But, I have the answer in the .cs files. I used the same set of particles (albeit - one set was subtracted, in theory they are connected). Each set of particles would have 3D alignments associated with them. ALL I have to do is learn to use the python based cryosparc Tools and understand vector mathematics. Before I go that far (when I was in college I took a TrueBasic course), can anyone confirm this is probably the way to go. I appreciate that there are many variables in the 3D tools that I could continue to play with but I haven’t seen anything even remotely useful over about 7-8 different type of runs.

thanks for any feedback
Heidi

My software (pyem) and Relion multibody PCA have similar ways to approach this, by looking at the differences in the alignments of subparticles from the same real particle.
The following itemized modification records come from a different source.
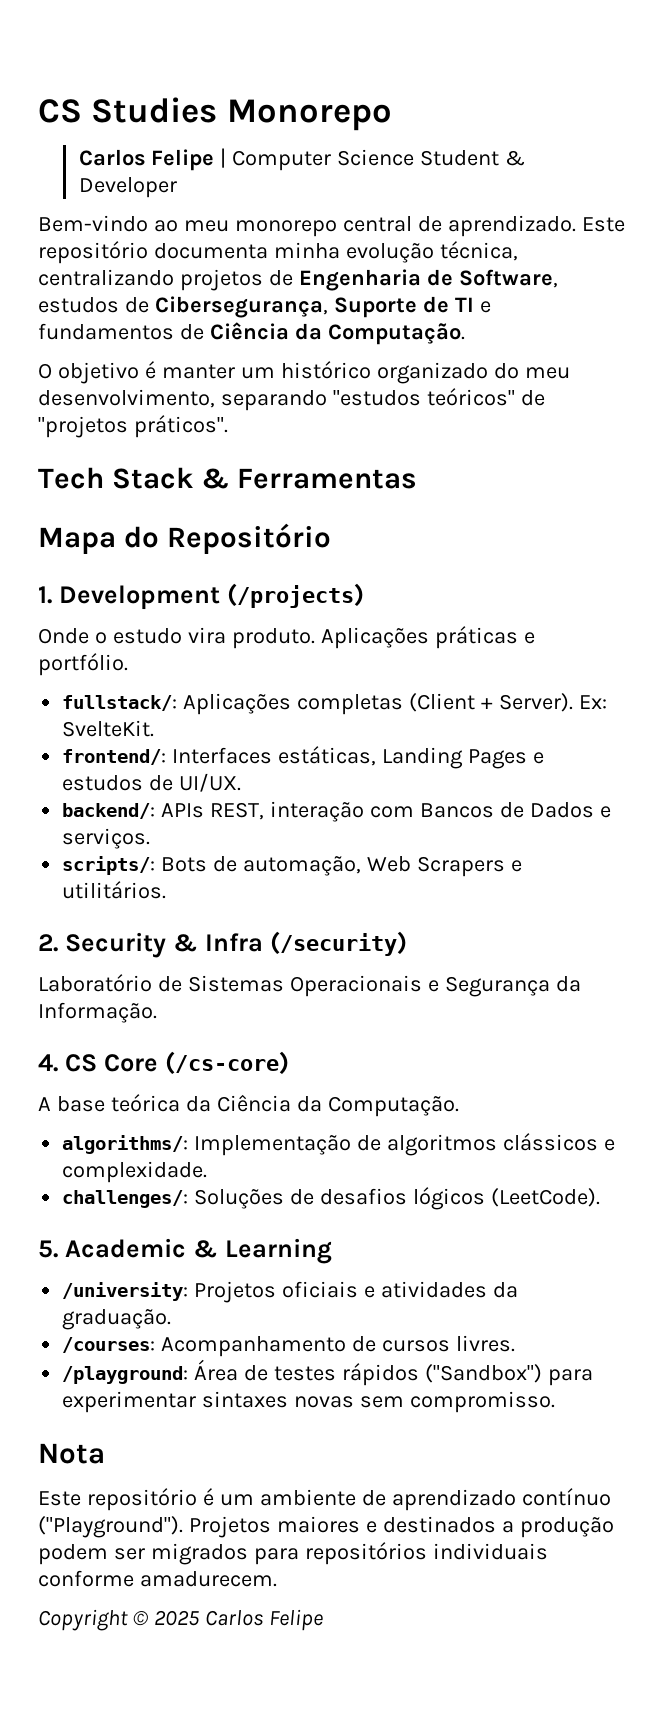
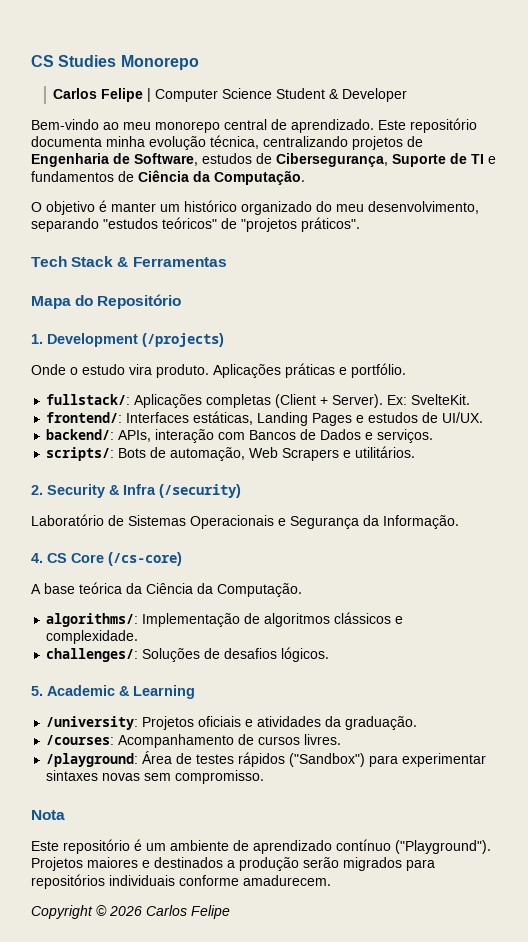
- backend/: APIs REST, interação com Bancos de Dados e serviços.
+ backend/: APIs, interação com Bancos de Dados e serviços.
- challenges/: Soluções de desafios lógicos (LeetCode).
+ challenges/: Soluções de desafios lógicos.
- Projetos maiores e destinados a produção podem ser migrados para repositórios individuais conforme amadurecem.
+ Projetos maiores e destinados a produção serão migrados para repositórios individuais conforme amadurecem.
- Copyright © 2025 Carlos Felipe
+ Copyright © 2026 Carlos Felipe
First, though, I think it’s important to define the question carefully. What do you mean by spaghetti vs. rotational freedom? Could the intrinsically disordered linker really act like a rod with a limited number of rotatable bonds? Do the domains interact with each other directly?

All of the complexity in analyzing the domain motions using “multibody techniques” (inspecting the subparticle alignments) comes from the 3D rotations. Would just looking at the distribution of the distance between the domain centers, which is pretty simple, answer your question? (This would be a histogram plot of how far apart the two domains are in each particle).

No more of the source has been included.